I'd be very suspicious of a generalized statement regarding the level of difficulty in the Chopin Etudes. While some might seem to be more manageable than others, it really depends on the individual strengths of the pianist.

For example, I find the C minor (Op.25, No. 12) to be one of the most accessible etudes, but this is probably due to how well it fits my hand and that arpeggios have always come easy to me. Same goes for the Octave Etude (Op. 25, No. 10). But other people would find these two etudes to be among the most difficult.
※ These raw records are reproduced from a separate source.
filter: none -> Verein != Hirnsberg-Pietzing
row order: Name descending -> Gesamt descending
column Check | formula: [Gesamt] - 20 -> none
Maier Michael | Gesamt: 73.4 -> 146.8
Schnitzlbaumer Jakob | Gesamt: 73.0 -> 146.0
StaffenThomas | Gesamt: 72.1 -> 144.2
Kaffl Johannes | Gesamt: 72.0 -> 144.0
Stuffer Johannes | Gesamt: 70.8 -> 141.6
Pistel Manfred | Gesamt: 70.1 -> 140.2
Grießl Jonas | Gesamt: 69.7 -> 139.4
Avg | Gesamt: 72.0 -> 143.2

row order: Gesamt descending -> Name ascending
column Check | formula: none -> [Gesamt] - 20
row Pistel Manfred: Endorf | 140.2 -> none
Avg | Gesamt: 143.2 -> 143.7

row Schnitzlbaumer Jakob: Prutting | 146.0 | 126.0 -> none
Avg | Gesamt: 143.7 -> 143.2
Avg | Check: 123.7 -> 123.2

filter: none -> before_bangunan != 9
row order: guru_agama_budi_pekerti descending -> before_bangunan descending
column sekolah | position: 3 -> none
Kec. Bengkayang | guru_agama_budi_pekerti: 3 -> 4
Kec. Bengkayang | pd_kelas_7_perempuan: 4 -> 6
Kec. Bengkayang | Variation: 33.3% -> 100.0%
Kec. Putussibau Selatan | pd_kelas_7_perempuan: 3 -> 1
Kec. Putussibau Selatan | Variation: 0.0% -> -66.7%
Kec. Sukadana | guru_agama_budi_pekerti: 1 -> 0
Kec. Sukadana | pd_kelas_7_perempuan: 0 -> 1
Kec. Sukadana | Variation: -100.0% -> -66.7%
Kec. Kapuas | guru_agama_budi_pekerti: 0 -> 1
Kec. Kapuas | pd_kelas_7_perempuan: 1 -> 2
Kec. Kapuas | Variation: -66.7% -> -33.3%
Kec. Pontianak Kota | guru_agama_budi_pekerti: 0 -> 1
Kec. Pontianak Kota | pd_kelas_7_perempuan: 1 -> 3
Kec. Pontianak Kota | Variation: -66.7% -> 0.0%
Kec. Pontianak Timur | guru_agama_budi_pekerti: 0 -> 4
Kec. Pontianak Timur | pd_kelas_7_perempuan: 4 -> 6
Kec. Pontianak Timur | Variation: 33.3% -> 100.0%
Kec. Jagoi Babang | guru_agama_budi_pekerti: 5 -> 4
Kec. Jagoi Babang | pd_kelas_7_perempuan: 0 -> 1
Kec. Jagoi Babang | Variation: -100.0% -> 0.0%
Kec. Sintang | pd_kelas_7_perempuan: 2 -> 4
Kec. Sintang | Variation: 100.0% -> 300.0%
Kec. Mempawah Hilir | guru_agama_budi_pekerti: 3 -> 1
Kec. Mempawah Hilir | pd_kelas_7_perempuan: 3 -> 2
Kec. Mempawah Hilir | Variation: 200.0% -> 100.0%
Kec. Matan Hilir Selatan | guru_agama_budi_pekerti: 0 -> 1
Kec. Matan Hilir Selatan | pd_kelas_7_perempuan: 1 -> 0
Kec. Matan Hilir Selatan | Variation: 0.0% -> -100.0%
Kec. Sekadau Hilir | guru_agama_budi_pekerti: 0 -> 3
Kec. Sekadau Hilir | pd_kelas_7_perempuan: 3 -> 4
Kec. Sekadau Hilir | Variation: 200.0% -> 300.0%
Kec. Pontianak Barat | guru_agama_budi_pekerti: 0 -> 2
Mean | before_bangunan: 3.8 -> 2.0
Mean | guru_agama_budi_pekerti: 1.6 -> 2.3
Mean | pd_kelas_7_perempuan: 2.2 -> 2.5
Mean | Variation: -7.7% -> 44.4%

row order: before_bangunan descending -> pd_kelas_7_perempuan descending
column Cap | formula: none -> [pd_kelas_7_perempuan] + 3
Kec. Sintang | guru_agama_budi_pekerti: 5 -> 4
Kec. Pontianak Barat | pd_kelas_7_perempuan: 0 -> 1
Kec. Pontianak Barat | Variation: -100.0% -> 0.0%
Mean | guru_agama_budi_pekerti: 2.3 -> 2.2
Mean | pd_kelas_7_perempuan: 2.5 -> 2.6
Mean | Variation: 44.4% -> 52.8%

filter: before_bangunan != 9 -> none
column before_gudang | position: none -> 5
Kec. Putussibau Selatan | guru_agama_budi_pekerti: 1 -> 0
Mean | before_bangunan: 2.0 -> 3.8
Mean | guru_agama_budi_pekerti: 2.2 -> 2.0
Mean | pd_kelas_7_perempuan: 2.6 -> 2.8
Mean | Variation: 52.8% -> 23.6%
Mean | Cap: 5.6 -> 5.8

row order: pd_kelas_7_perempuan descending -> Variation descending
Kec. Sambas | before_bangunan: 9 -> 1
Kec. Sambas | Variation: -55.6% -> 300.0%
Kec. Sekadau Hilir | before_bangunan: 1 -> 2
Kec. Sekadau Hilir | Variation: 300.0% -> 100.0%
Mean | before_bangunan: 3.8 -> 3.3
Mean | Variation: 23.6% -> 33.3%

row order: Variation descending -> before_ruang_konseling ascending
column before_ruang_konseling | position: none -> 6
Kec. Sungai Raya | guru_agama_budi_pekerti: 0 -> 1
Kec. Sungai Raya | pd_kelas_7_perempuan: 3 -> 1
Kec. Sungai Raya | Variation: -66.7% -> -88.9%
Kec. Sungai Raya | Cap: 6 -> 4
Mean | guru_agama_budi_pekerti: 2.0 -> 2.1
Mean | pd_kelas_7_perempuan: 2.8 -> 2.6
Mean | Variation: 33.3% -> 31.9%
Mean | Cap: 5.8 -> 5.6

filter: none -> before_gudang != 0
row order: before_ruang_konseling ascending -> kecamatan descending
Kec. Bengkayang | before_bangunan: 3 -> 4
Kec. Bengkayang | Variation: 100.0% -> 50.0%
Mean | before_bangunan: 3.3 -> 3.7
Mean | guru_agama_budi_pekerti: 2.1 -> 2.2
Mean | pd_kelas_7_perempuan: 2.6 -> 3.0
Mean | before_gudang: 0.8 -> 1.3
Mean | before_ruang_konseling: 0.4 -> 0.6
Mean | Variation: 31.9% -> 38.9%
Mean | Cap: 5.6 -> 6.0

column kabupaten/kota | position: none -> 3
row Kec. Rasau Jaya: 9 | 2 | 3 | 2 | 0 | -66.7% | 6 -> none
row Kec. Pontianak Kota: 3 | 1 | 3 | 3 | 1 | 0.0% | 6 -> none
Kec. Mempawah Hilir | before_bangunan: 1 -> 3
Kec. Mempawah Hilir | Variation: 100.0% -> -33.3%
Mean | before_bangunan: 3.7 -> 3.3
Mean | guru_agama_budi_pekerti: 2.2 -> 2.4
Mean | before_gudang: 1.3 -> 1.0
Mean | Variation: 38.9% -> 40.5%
Likewise, some people find the Thirds Etude (Op. 25, No. 6) to be manageable, where it confounds me. Thirds are my weakness! (One among many! ;\) )

That being said, it's safe to say that the F minor (Op. 10 No. 9) and the Aeolian Harp Op. 25 are good starters for most people. If your forte is voicing/phrasing, then the absolutely painfully gorgeous Eb minor (Op. 10, No. 6) might be right up your alley! Like all the etudes, this is as much a study for the heart as it is for the mind and the fingers.

I have Pollini's recording of the complete etudes and I love his subtle performances; He allows the music to speak for itself (which it does very well, thank you) without any excessive interpretive stuff slopped on top. Highly recommended!

[ 08-21-2002: Message edited by: Eric ]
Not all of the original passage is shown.